Story Of Anne And Peter In The Diary of Anne Frank
Have you ever misjudged and disliked an individual only to become close to them after realizing your first judgement was wrong? Frances Goodrich and Albert Hackett’s interpretation of The Diary of Anne Frank tells the story of two Jewish families in the Holocaust in Amsterdam. They must hide in a secret annex hidden in a building to evade Nazi persecution. Over their two years spent in the annex, the eight inhabitants experience many challenges such as food shortage and fear of being discovered. This causes much stress for the families. Such issues, along with the annex members being together for every minute of each day for two years, brought some people apart, though it also strengthened many relationships. An example of the second situation is the relationship between Anne Frank, the keeper of the diary, and Peter Van Daan, a seemingly shy and awkward young boy living alongside Anne in the annex. Anne and Peter’s relationship developed from a relationship between two people characterized by taunting and bickering, to a relationship between to dear friends who love each other more than almost anyone else in the world.
As Anne and Peter became familiarized with one another, they were unable to stand each other. In fact, they could hardly be in the same room without one irritating the other. As she is being taunted by Peter, Anne shouts at him, “You are the most intolerable, insufferable boy I’ve ever met…With all the boys in the world…Why I had to get locked up with one like you!” And Peter teases, “Quack quack quack, and from now on stay out of my room!” (30). Anne then trips him as he storms away. This scene shows how Peter and Anne thought they despised each other, and were constantly trying to aggravate one another. They would fight and put each other down so often that they were not able to tolerate one another. Anne used to wish Peter was a girl so she could have someone to confide in. From this time period in their friendship, we should learn to give people a greater chance, more than just a few first impressions, before we treat them the way Anne and Peter treated each other. The children could have been great friends from the start of their stay in the annex if they did so, and therefore they could have had a much less lonely first year and a half in their hiding place.
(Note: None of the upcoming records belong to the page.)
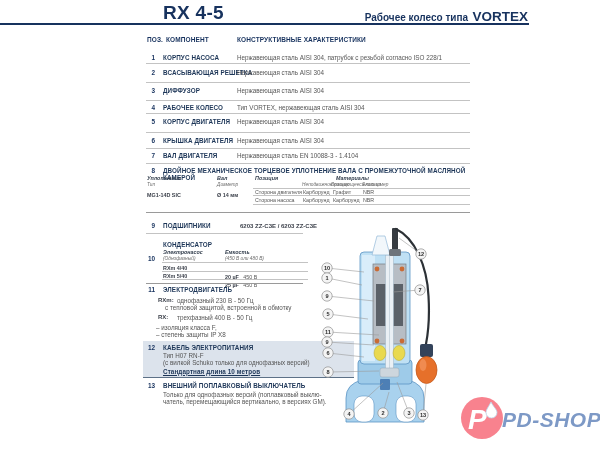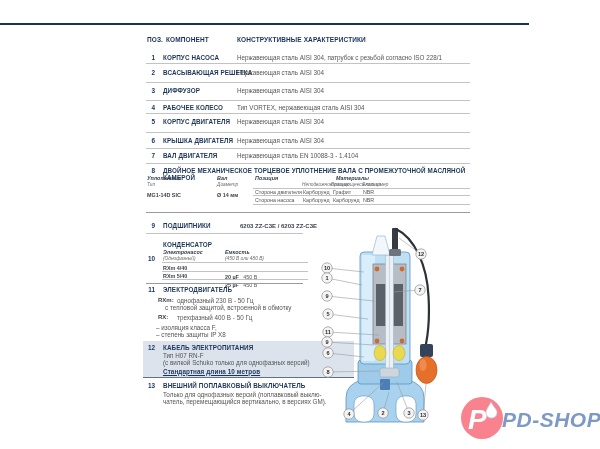--- a/index.html
+++ b/index.html
@@ -32,6 +32,7 @@
 
 <div id="page">
 
+  <div class="abs model navy" style="left:163px;top:2px;">RX 4-5</div>
   <div class="abs rule" style="left:0;top:23px;width:529px;"></div>
 
   <div class="abs colhead" style="left:147px;top:36px;">ПОЗ.</div>

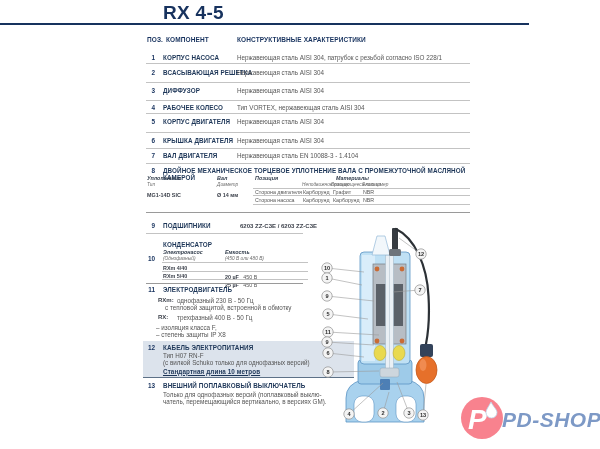--- a/index.html
+++ b/index.html
@@ -33,6 +33,10 @@
 <div id="page">
 
   <div class="abs model navy" style="left:163px;top:2px;">RX 4-5</div>
+  <div class="abs subhead navy" style="left:250px;top:7px;">
+    <span class="lbl">Рабочее колесо типа</span>
+    <span class="typ">VORTEX</span>
+  </div>
   <div class="abs rule" style="left:0;top:23px;width:529px;"></div>
 
   <div class="abs colhead" style="left:147px;top:36px;">ПОЗ.</div>

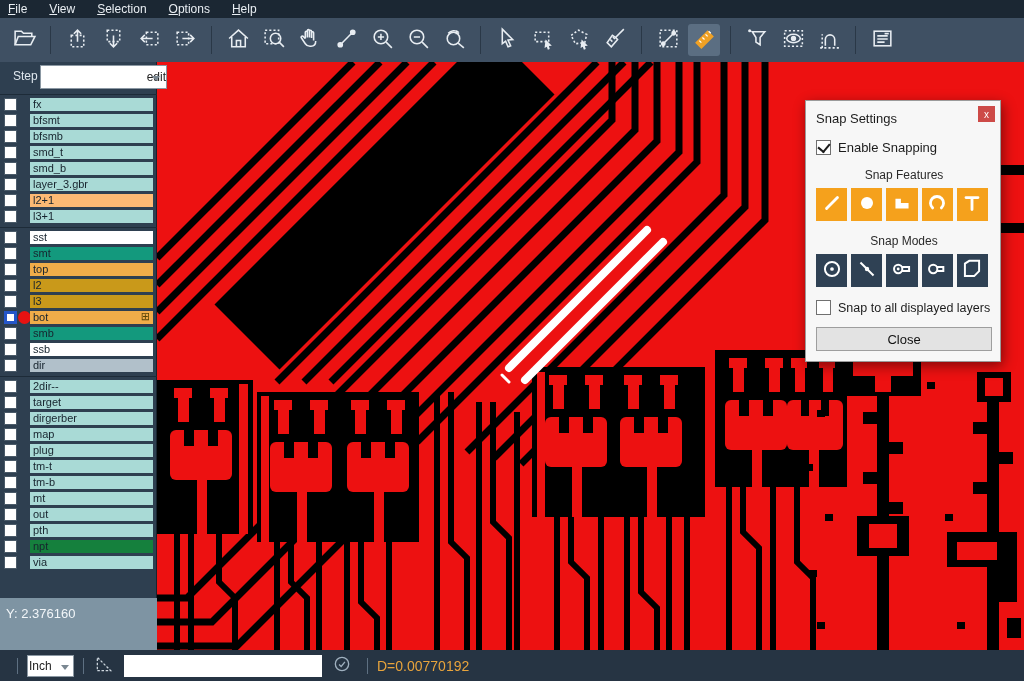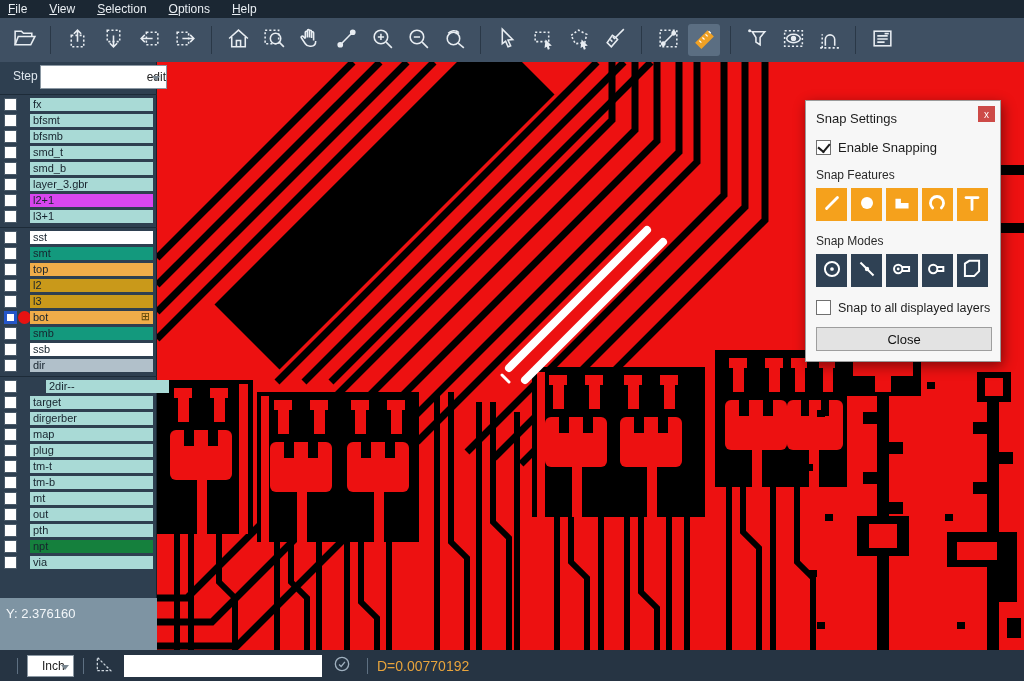--- a/index.html
+++ b/index.html
@@ -59,7 +59,7 @@
   .dcb.checked::after{content:"";position:absolute;left:3px;top:0px;width:6px;height:9px;
        border:solid #1c1c1c;border-width:0 2px 2px 0;transform:rotate(40deg);}
   .dcb-label{font-size:13px;color:#1c1c1c;}
-  .dlg-sec{font-size:12px;color:#2a2a2a;margin-top:13px;}
+  .dlg-sec{font-size:12px;color:#2a2a2a;margin-top:13px;text-align:center;}
   .btnrow{display:flex;margin-top:6px;}
   .fbtn{width:33px;height:33px;background:#f5a11c;border:none;margin-right:4px;padding:0;
         display:flex;align-items:center;justify-content:center;cursor:pointer;}

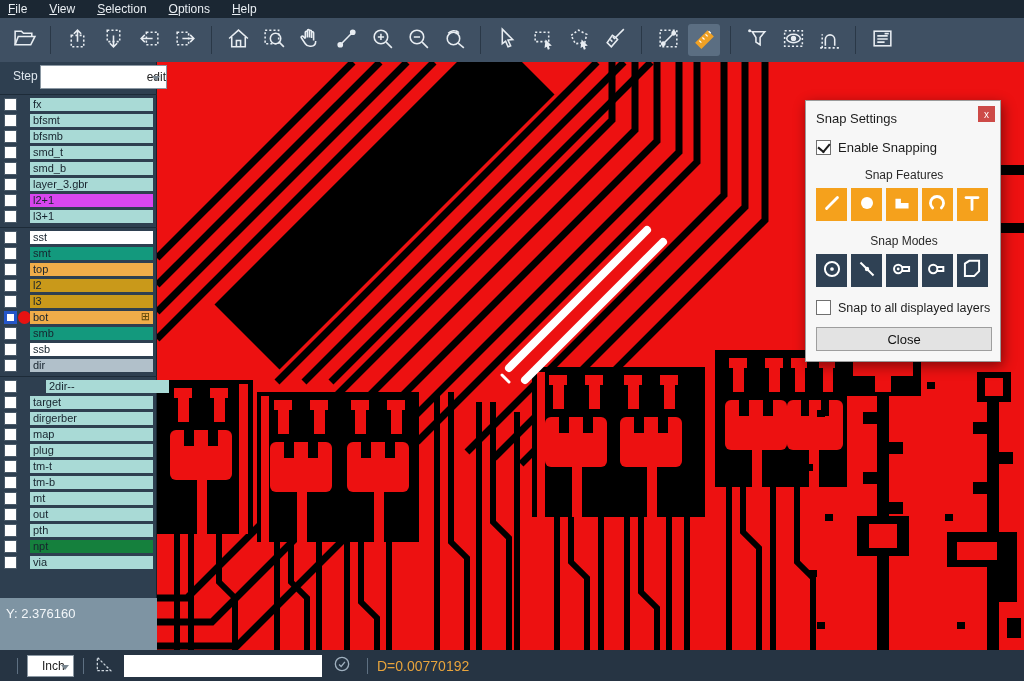--- a/index.html
+++ b/index.html
@@ -484,7 +484,7 @@
         </div>
         <div class="lrow">
           <span class="cb"></span>
-          <span class="lname" style="background: #d946ef;">l2+1</span>
+          <span class="lname" style="background: #fdba74;">l2+1</span>
         </div>
         <div class="lrow">
           <span class="cb"></span>

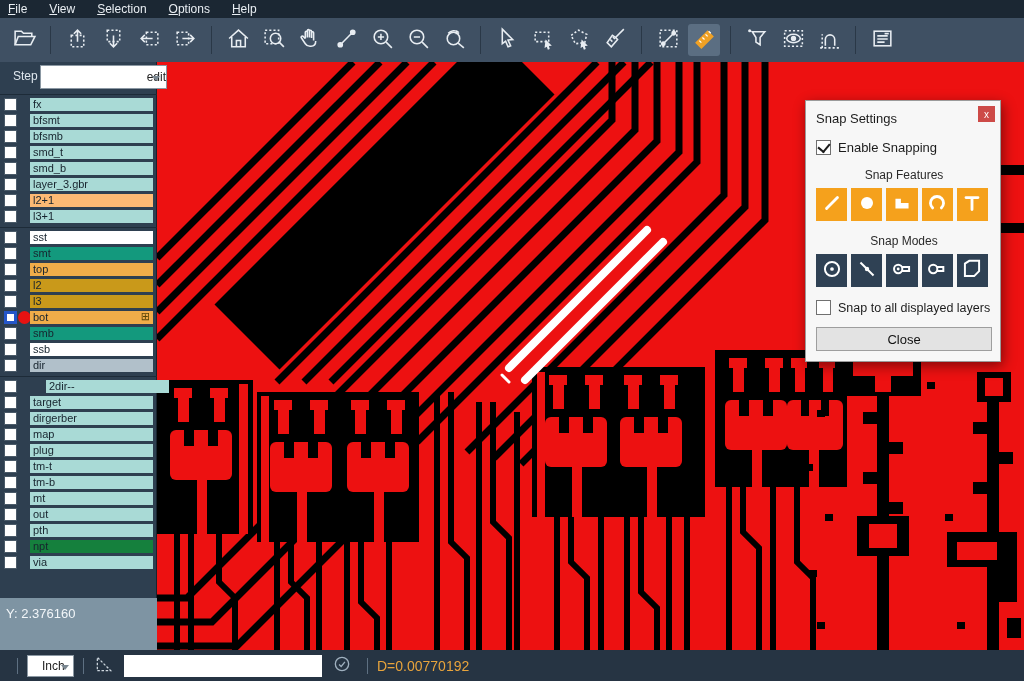--- a/index.html
+++ b/index.html
@@ -533,7 +533,7 @@
       <div class="lgroup">
         <div class="lrow">
           <span class="cb"></span>
-          <span class="lname" style="background: rgb(169, 218, 214); margin-left: 16px;">2dir--</span>
+          <span class="lname" style="background: rgb(169, 218, 214);">2dir--</span>
         </div>
         <div class="lrow">
           <span class="cb"></span>

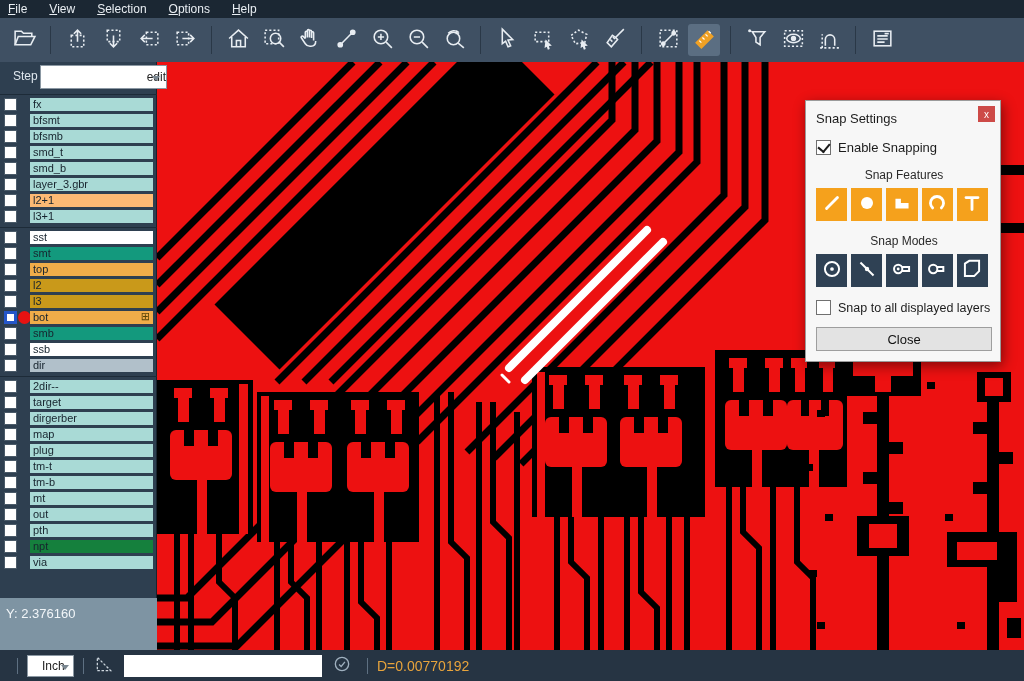--- a/index.html
+++ b/index.html
@@ -74,7 +74,7 @@
              display:flex;align-items:center;box-sizing:border-box;padding-left:8px;}
   .ssep{width:1px;height:16px;background:#5e7082;margin:0 9px;}
   #unitbox{position:relative;width:47px;height:22px;background:#fff;border:1px solid #8b98a3;
-           box-sizing:border-box;font-size:12px;color:#222;line-height:20px;padding-left:14px;cursor:pointer;}
+           box-sizing:border-box;font-size:12px;color:#222;line-height:20px;padding-left:1px;cursor:pointer;}
   #unitbox .chev{position:absolute;right:4px;top:9px;width:0;height:0;border-left:4px solid transparent;
            border-right:4px solid transparent;border-top:5px solid #7a8791;}
   #angleicon{margin:0 10px 0 1px;}

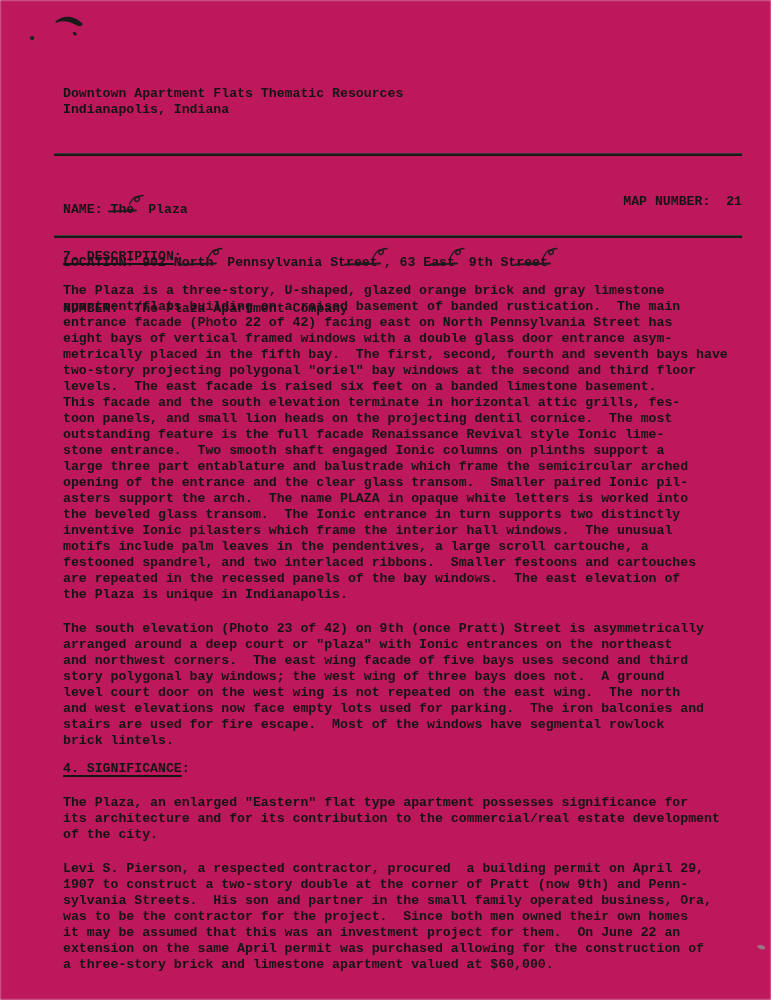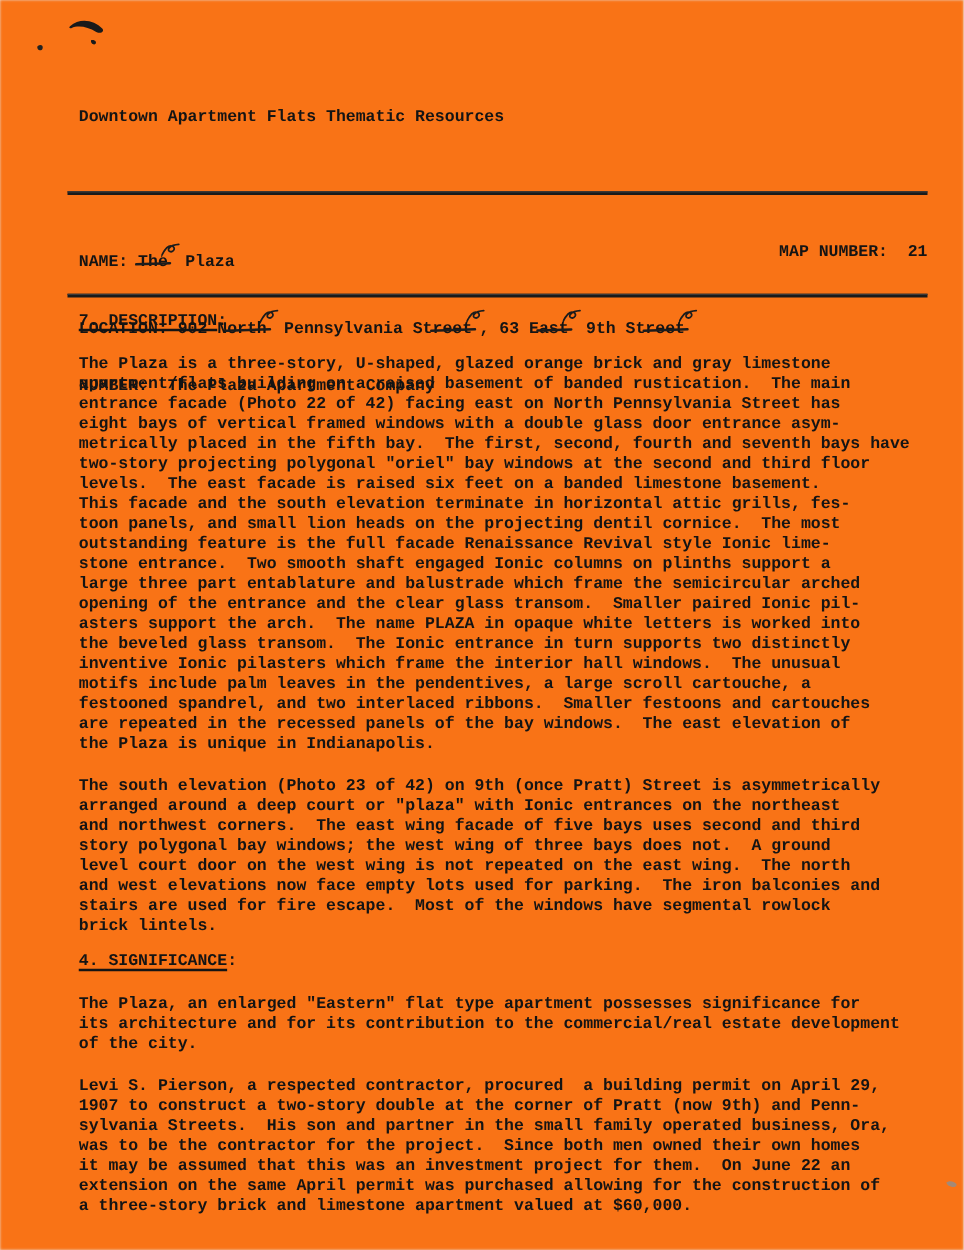--- a/index.html
+++ b/index.html
@@ -7,7 +7,7 @@
   body { width:771px; height:1000px; font-family:"Liberation Mono","DejaVu Sans Mono",monospace; }
   .page {
     position:relative; width:771px; height:1000px;
-    background:#f97316; color:#141414; overflow:hidden;
+    background:#be185d; color:#141414; overflow:hidden;
     box-shadow: inset 0 0 2px #e9e9e9;
     font-size:13.2px; font-weight:bold; letter-spacing:0;
   }

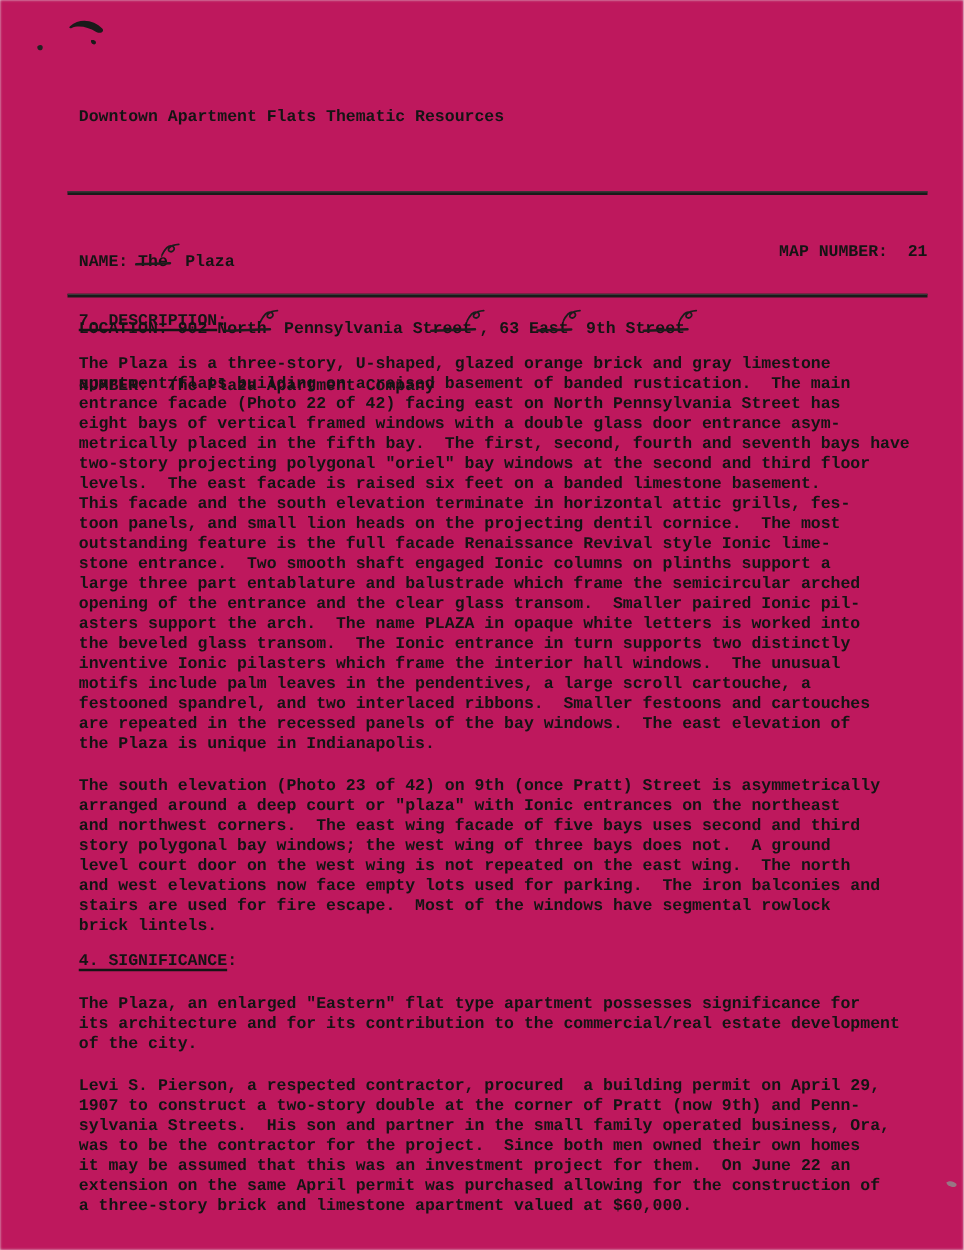--- a/index.html
+++ b/index.html
@@ -65,6 +65,7 @@
 
   <div class="abs org-block">
     <div>Downtown Apartment Flats Thematic Resources</div>
+    <div>Indianapolis, Indiana</div>
   </div>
After several months Anne and Peter begin to have deep conversations and confide in one another. This resulted in them becoming wonderful friends and visiting each other multiple times every day. Anne shows how much she cares for Peter when her mother is threatening to kick the Van Daan family out of the annex after Peter’s father stole food in a time of shortage. Anne exclaims, “No, Peter! No! I don’t care about the food. They can have mine! I don’t want it! Only don’t send them away. It’ll be daylight soon. They’ll be caught…” (108). This shows Anne’s level of care for Peter by her willingness to sacrifice her meals and stand up for him. There is hardly enough food for the annex members to sustain themselves, yet Anne is willing to give all of hers to save Peter. She also fights for and defends him against her infuriated mother. Peter and Anne had become such close friends that they almost began to fall in love. From the developments in their relationship we can learn that many people are different than you imagine after knowing them for a short period of time. Peter began to realize this about Anne towards the end of the play, and they ended up loving one another greatly.
Anne and Peter’s relationship evolved from one consisting of solely taunting and teasing to a relationship of best friends who fight and stand up for each other. As they finally give each other a chance as friends they find that they truly love being around one another. From their relationship we should learn not to judge people’s characters abruptly, for it could possibly ruin a wonderful future friendship. Anne and Peter’s relationship is a symbol of most people in everyday society who do not get to know others before creating a negative image of that person in their minds. These people might have ended up as the closest friends if they were not so quick to judge. We should learn from this relationship development to be more friendly with everyone, for it might cause you to be a much friendlier person, and maybe fill the world with a little less hate.